Can Boston Condo Board Require Vendors/Contractors have Vaccinations?

When Boston condo boards are hiring contractors, they can certainly give preference in the selection process to companies that require vaccinations for their employees. Boards could also make vaccination a requirement for beginning or resuming work for which a contract has already been negotiated, as long as the contract doesn’t prohibit it. For example, you could tell your landscaper or the company you’ve retained to repair your roof that workers must provide proof of vaccination before coming on site.

WHAT CAN ASSOCIATIONS DO?

While there is no question that it is in everyone’s interests for owners to be vaccinated, we don’t think boards can or should impose that requirement. There are other steps they can take to help protect their communities, however.

  • Provide information about the need for and benefits of vaccination. Boards shouldn’t provide direct advice, but they can disseminate information from public health agencies and publish links to that information on their Web sites, in e-mail messages and in newsletters.
  • Facilitate the vaccination process. Some associations for years have arranged for local pharmacies or other health providers to offer flu vaccines in their communities as a convenience for residents – a convenience older residents, in particular, have welcomed.

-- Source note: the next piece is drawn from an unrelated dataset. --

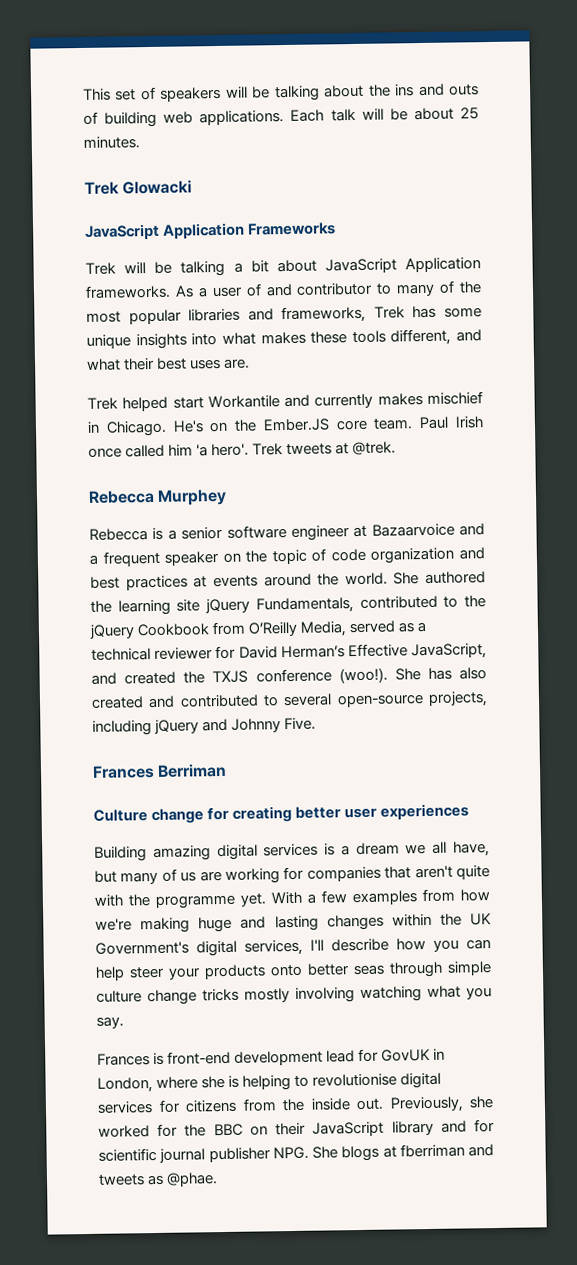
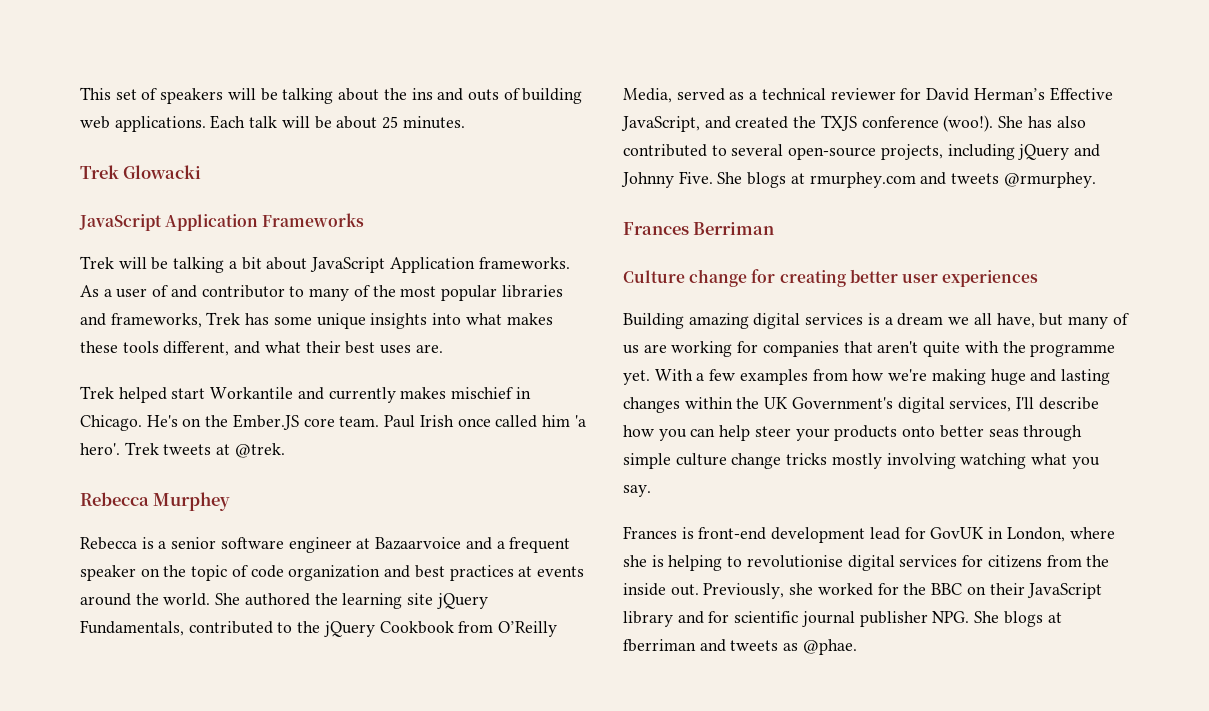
[91,695,176,709] created and -> (1086, 122) none
(317, 724) none -> [717,172,1096,188] She blogs at rmurphey.com and tweets @rmurphey.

Your board might want to consider offering the COVID vaccine on a similar basis when it becomes widely available, but with some important caveats. Experience with the vaccine is still limited and we don’t know much about its long-term effects. So if vaccines are going to be administered in the community, you want to limit the association’s liability risks.
    • Check with the association’s insurer first to discuss the plan, to verify coverage and to identify any potential insurance requirements or concerns.
    • Work with a third party health provider willing to indemnify the association.
    • Require owners to sign liability waivers agreeing not to hold the association responsible if they suffer adverse reactions to the vaccine.
  • Offer vaccines to residents only. Even a tiny bending of a “residents only” restriction risks classifying the community as a public facility, subject to broad accessibility requirements mandated by state and federal laws.
  • Be proactive. Start thinking about vaccine-related policies and procedures (if any) that you may want to consider in the future, but don’t make any policy decisions now. The current advice about vaccination requirements (best not to adopt them) may change; liability risks and other concerns may ease or become magnified. Our advice to association clients: Gather information, monitor advisories and directives from local, state and federal health authorities, pay close attention to the concerns of your residents and the needs of your community, and (you know I’m going to say this), get legal advice before adopting any COVID-related policies.